MIT turns away Dennis Ross but allows Hamas supporter to speak

Dennis Ross, the former American envoy, attends an event at the Jewish People Policy Institute in Jerusalem. Jan. 24, 2012. (Uri Lenz/FLASH90)

Dalia Mogahed, who holds the title of ‘antibigotry fellow’ at Boston University, has defended the mass murder and rapes by Hamas on Oct. 7 as ‘lawful resistance.’

By Moshe Phillips, JNS

Recent news concerning speakers at the Massachusetts Institute of Technology about Israel and Gaza has not generated attention or headlines outside of the school and its alumni. But these events should have.

MIT has refused to host a talk by former U.S. Middle East envoy Dennis Ross. At the same time, the school has refused to cancel an invite to an outspoken Hamas supporter to campus.

The irony is that since Ross successfully pressured Israel to allow cement into Gaza, which Hamas used to build its terror tunnels, he has done more to endanger Israeli civilians than the Hamas apologist could ever hope to.

MIT president Sally Kornbluth was one of the infamous trio of university presidents who refused to give a straight answer when asked at a congressional hearing in December if calling for genocide against Jews is acceptable on their campuses. Now, Kornbluth’s administration has added insult to injury by inviting Hamas apologist Dalia Mogahed to speak on March 18.

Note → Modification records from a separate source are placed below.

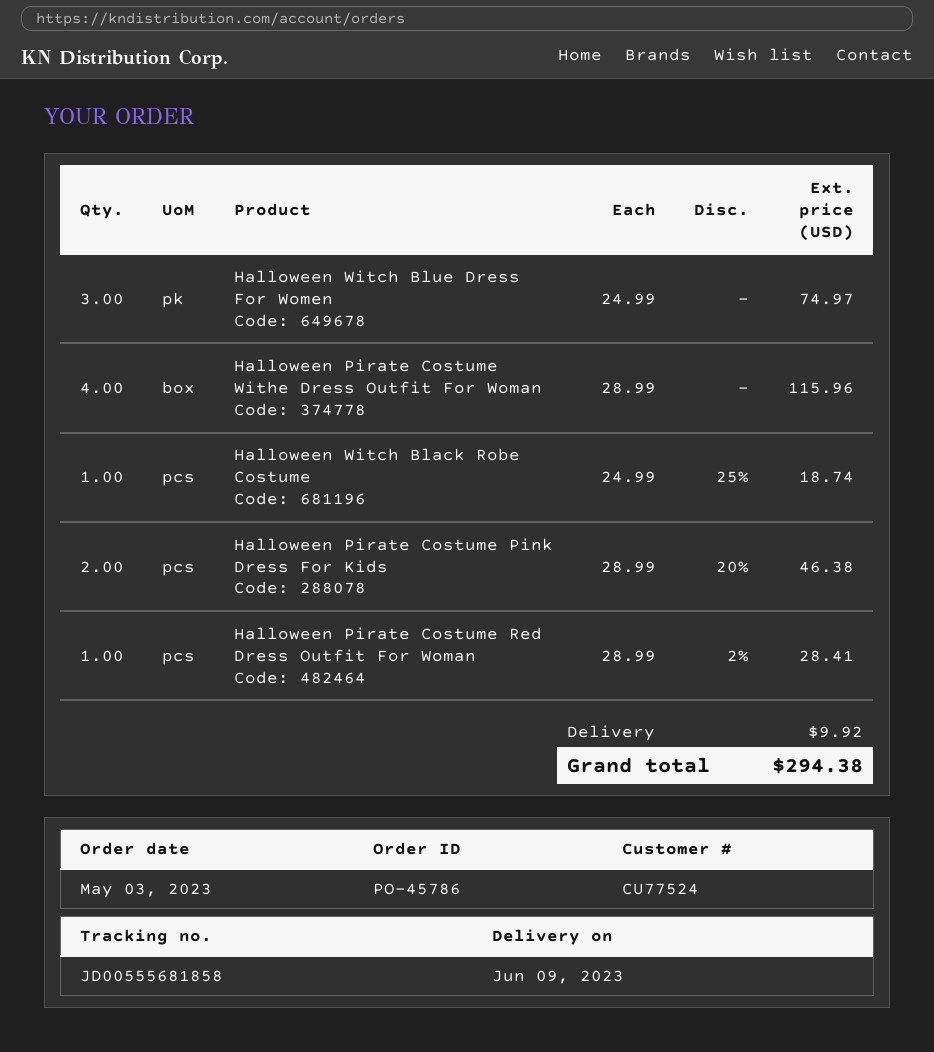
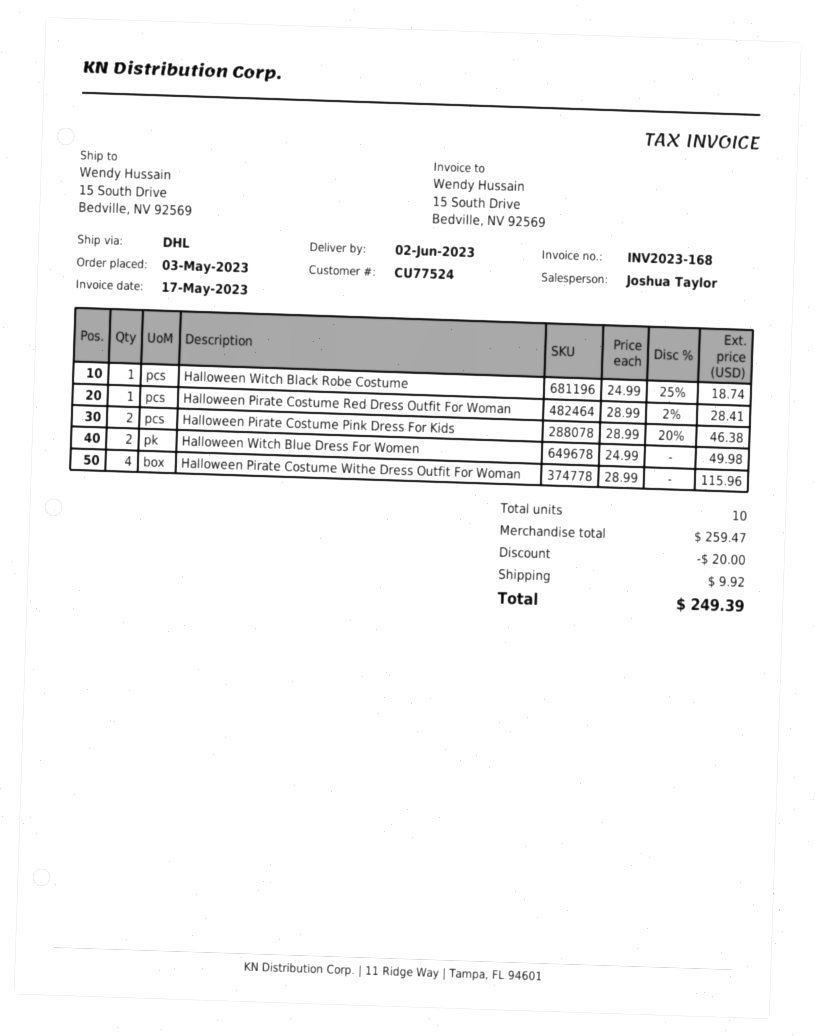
delivery date: 2023-06-09 -> 2023-06-02
Halloween Witch Blue Dress For Women: 3 x 24.99 = 74.97 -> 2 x 24.99 = 49.98
discount: none -> 20.00
total: 294.38 -> 249.39

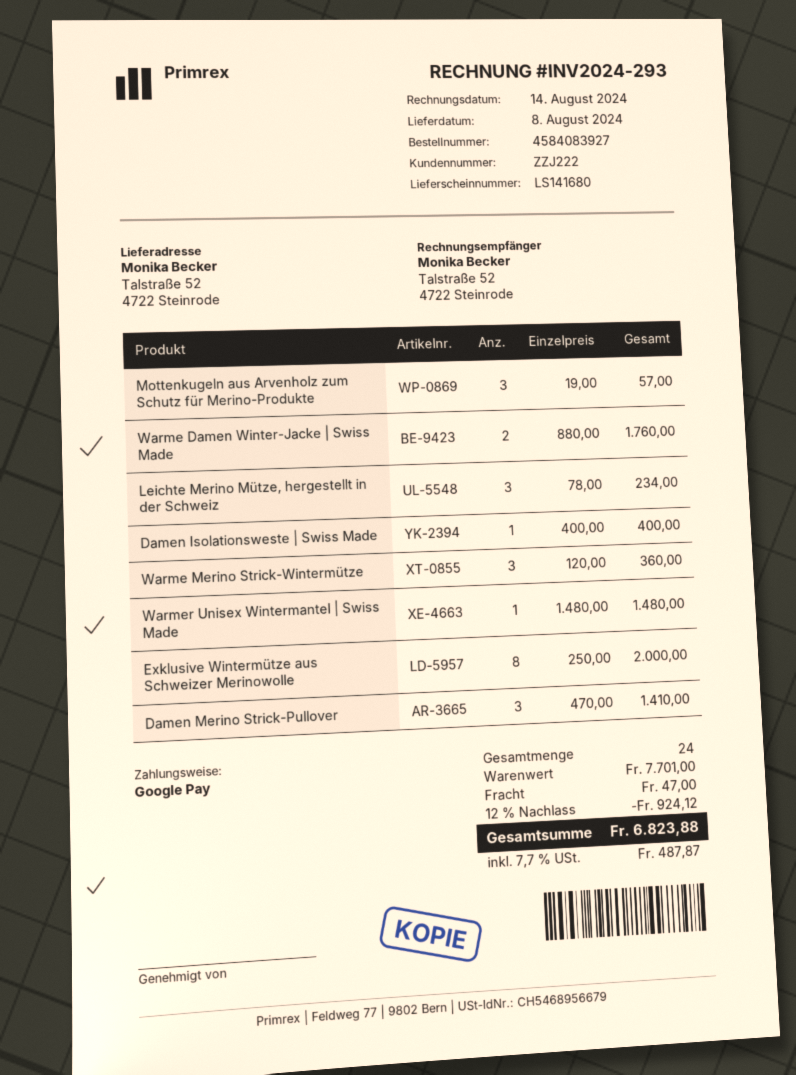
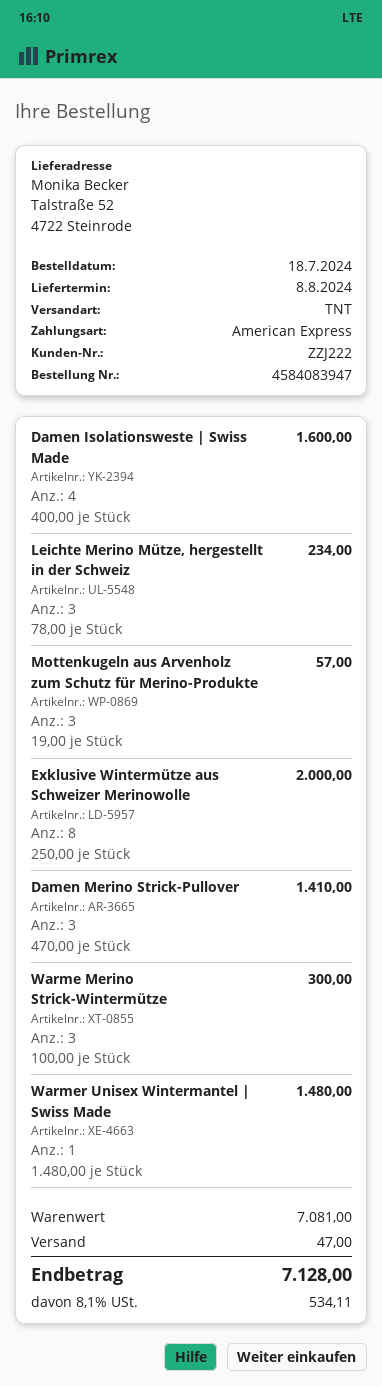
order number: 4584083927 -> 4584083947
payment method: Google Pay -> American Express
Warme Damen Winter-Jacke | Swiss Made: 2 x 880.00 = 1760.00 -> none
Damen Isolationsweste | Swiss Made: 1 x 400.00 = 400.00 -> 4 x 400.00 = 1600.00
Warme Merino Strick-Wintermütze: 3 x 120.00 = 360.00 -> 3 x 100.00 = 300.00
subtotal: 7701.00 -> 7081.00
discount: 12% = 924.12 -> none
tax: 7.7% = 487.87 -> 8.1% = 534.11
total: 6823.88 -> 7128.00

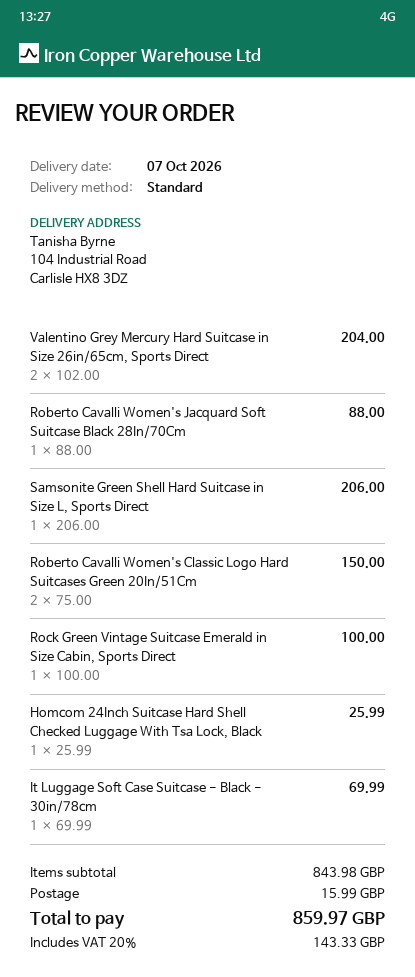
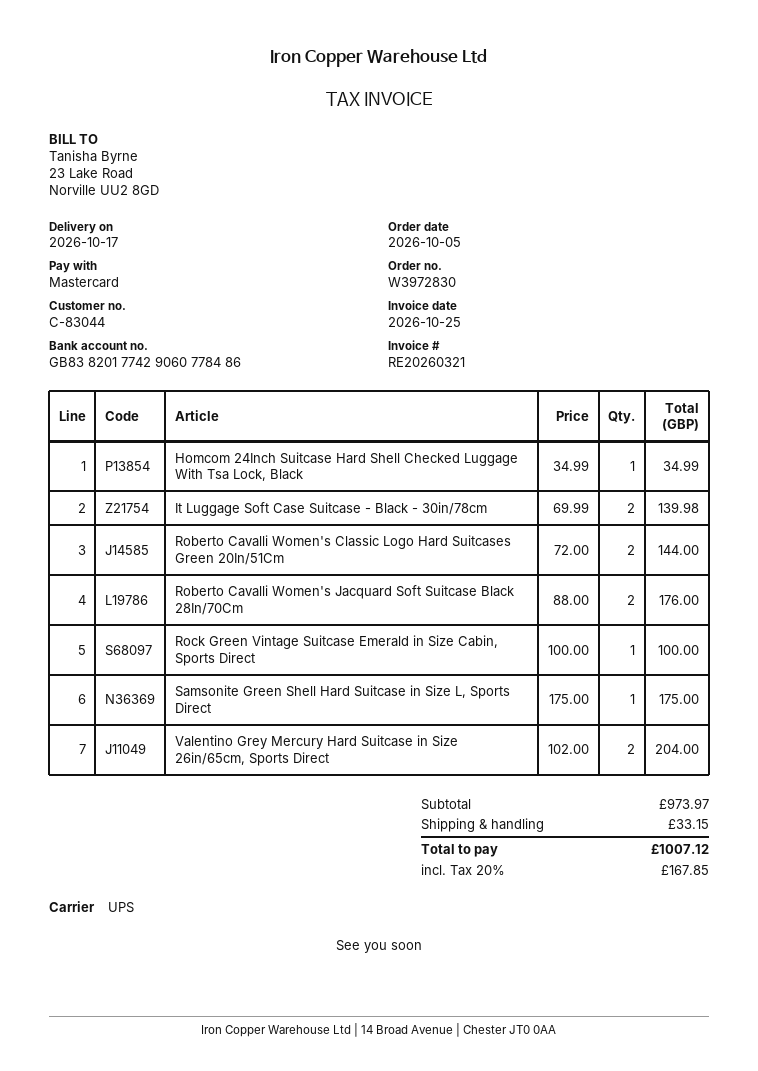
delivery date: 2026-10-07 -> 2026-10-17
shipping method: standard -> UPS
Roberto Cavalli Women's Jacquard Soft Suitcase Black 28In/70Cm: 1 x 88.00 = 88.00 -> 2 x 88.00 = 176.00
Samsonite Green Shell Hard Suitcase in Size L, Sports Direct: 1 x 206.00 = 206.00 -> 1 x 175.00 = 175.00
Roberto Cavalli Women's Classic Logo Hard Suitcases Green 20In/51Cm: 2 x 75.00 = 150.00 -> 2 x 72.00 = 144.00
Homcom 24Inch Suitcase Hard Shell Checked Luggage With Tsa Lock, Black: 1 x 25.99 = 25.99 -> 1 x 34.99 = 34.99
It Luggage Soft Case Suitcase - Black - 30in/78cm: 1 x 69.99 = 69.99 -> 2 x 69.99 = 139.98
subtotal: 843.98 -> 973.97
shipping: 15.99 -> 33.15
tax: 20% = 143.33 -> 20% = 167.85
total: 859.97 -> 1007.12

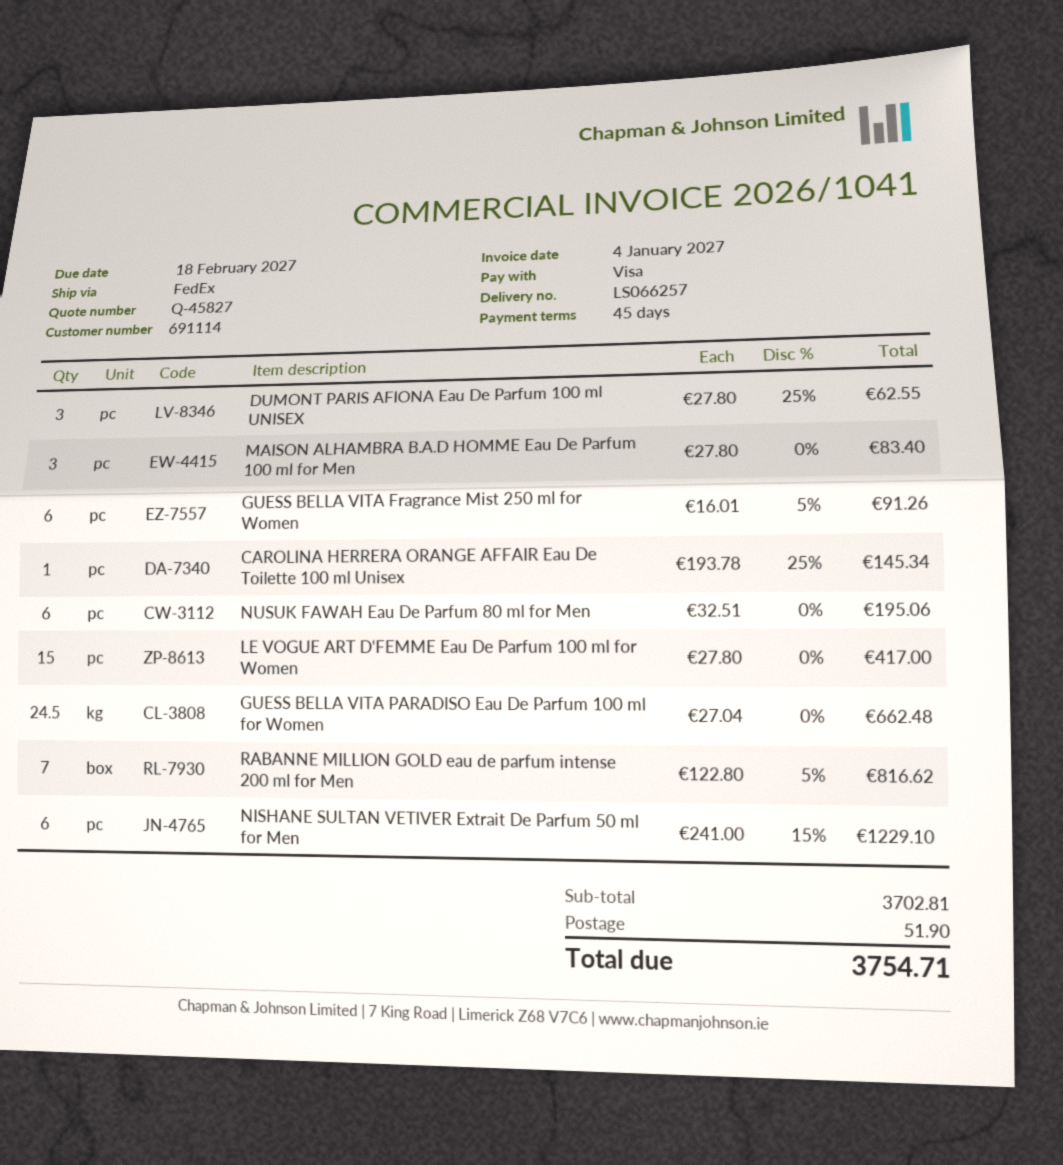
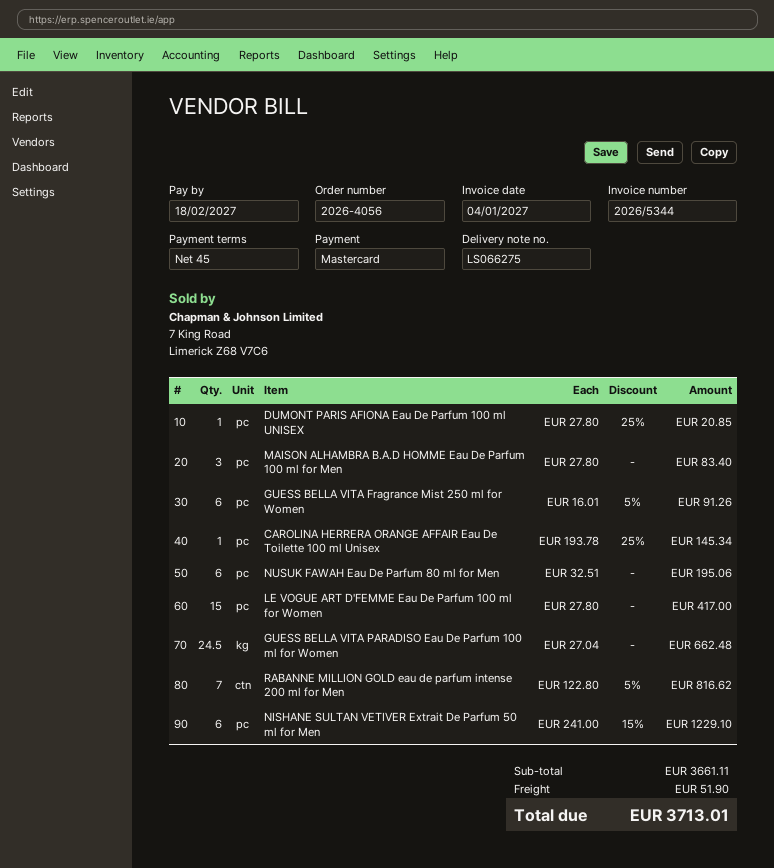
delivery note number: LS066257 -> LS066275
invoice number: 2026/1041 -> 2026/5344
payment method: Visa -> Mastercard
DUMONT PARIS AFIONA Eau De Parfum 100 ml UNISEX: 3 x 27.80 - 25% = 62.55 -> 1 x 27.80 - 25% = 20.85
subtotal: 3702.81 -> 3661.11
total: 3754.71 -> 3713.01

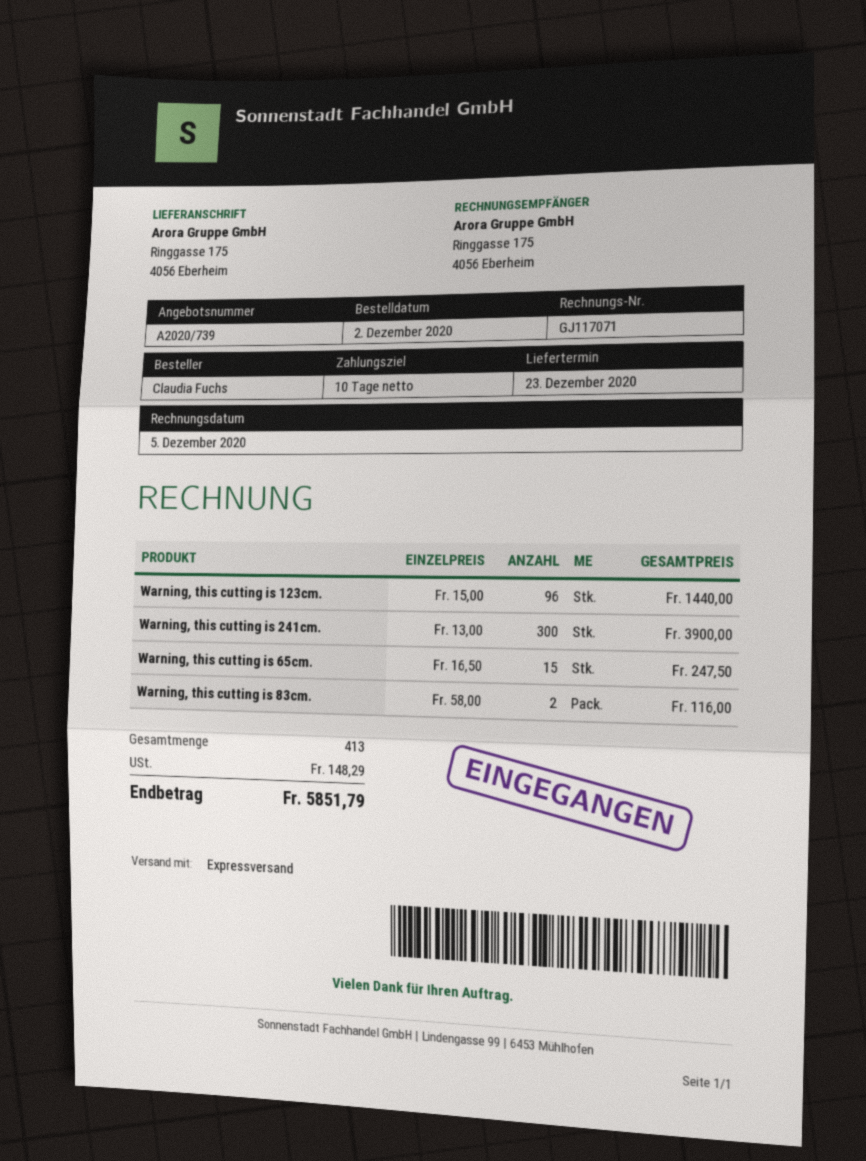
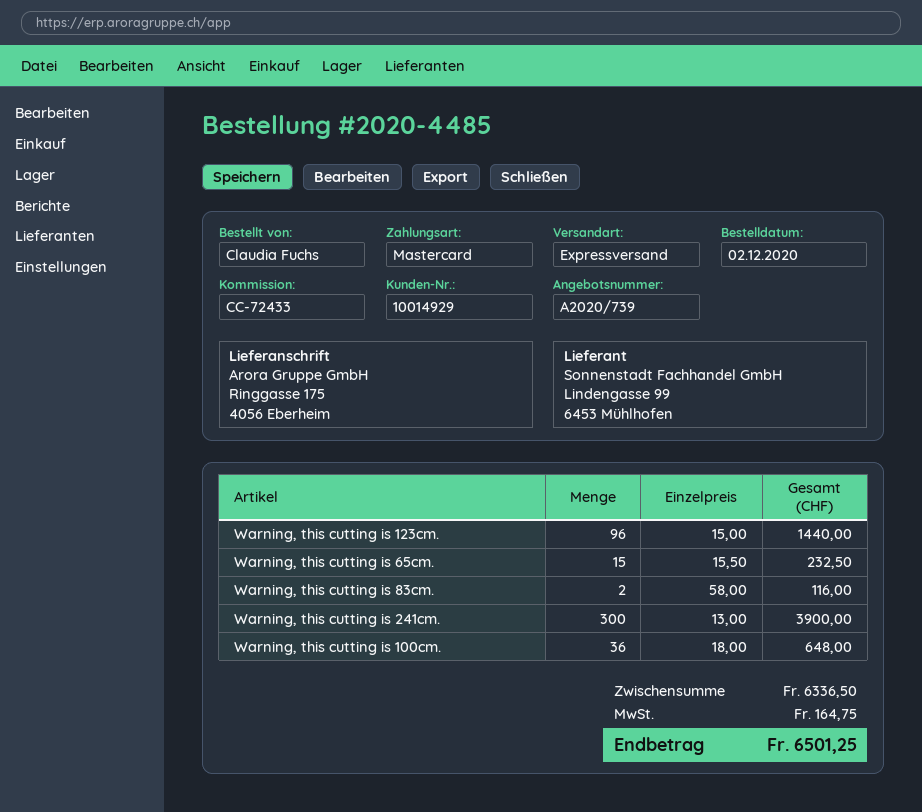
Warning, this cutting is 65cm.: 15 x 16.50 = 247.50 -> 15 x 15.50 = 232.50
Warning, this cutting is 100cm.: none -> 36 x 18.00 = 648.00
tax: 148.29 -> 164.75
total: 5851.79 -> 6501.25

Mogahed, who holds the title of “antibigotry fellow” at Boston University, has defended the mass murder and rapes of Oct. 7 as “lawful resistance” since the residents of Gaza are supposedly “living under occupation” (even though the last Israeli left the Gaza Strip way back in 2005).

Apparently, apologizing for massacring and torturing Jews doesn’t qualify as “bigotry” at Boston U.

A contingent of Jewish alumni responded to the Mogahed invitation by requesting permission to invite Ross to speak at MIT.

The administration refused on the basis that it is “steering clear of politicians, current or past.”

What makes that decision even more hypocritical is that Mogahed herself served as an adviser to former President Barack Obama, just as Ross has been an adviser to Obama and other presidents. Ross has never run for office.

But just because MIT is being hypocritical—and just because it is refusing to invite Ross—does not make Ross some great friend of Israel. In his public talks, Ross offers perfunctory criticism of Hamas. But he also constantly engages in one-sided and unfair criticism of Israel.

For example, in a Jan. 31 talk for the Institute for the Study of Global Antisemitism and Policy, Ross asserted that “West Bank violence [by Arabs] is not disconnected from Israel’s policies in the West Bank.”

That, of course, is false. Israel’s actions are not the cause of Arab terrorism; they are a response to Arab terrorism.

Ross also claimed in that lecture that the reason Israel was put on trial by the International Court of Justice in The Hague was because of “extreme statements by Israeli politicians.”

False again. The statement that the court cited most prominently in its ruling was made by Israel’s left-wing president, Isaac Herzog, who said that many ordinary Gazans supported the Hamas massacre, which was a reasonable and factual statement.

In that same talk, Ross said that “the Israelis haven’t done everything they could to spare civilians in Gaza.” Another absurdity. Israelis have literally sacrificed the lives of their own soldiers on the ground in order to spare civilians in Gaza.

What makes Ross’s current comments even more outrageous is that he is partly to blame for the ability of Hamas to have carried out the Oct. 7 attack and kidnap hostages in the first place.

How’s that? Dennis Ross was part of the clique of U.S. State Department Arabists who pressured former Prime Minister Yitzhak Rabin to re-admit 400 Hamas leaders whom Rabin deported to Lebanon in 1992. Many of the returnees then went on to commit notorious terrorist attacks.

Also, it should be recalled that in 2014, Ross admitted—on the op-ed page of The Washington Post—that he pressured Israel to allow Hamas to import concrete.

Ross wrote that Israeli leaders opposed his demand because they feared Hamas would use the cement to build terror tunnels. But Ross insisted the concrete would be used to build houses and because of his pressure, the Israelis gave in. We now know the results of that decision.

So even if the pro-Hamas hypocrites at MIT consider Ross too “pro-Israel” to have him speak on campus, his actual track record included actions that eventually helped Hamas. The Jewish alumni at MIT who invited Ross should find themselves a speaker who does not have such marks of shame on his record.

 

Moshe Phillips is a commentator on Jewish affairs whose writings appear regularly in the American and Israeli press.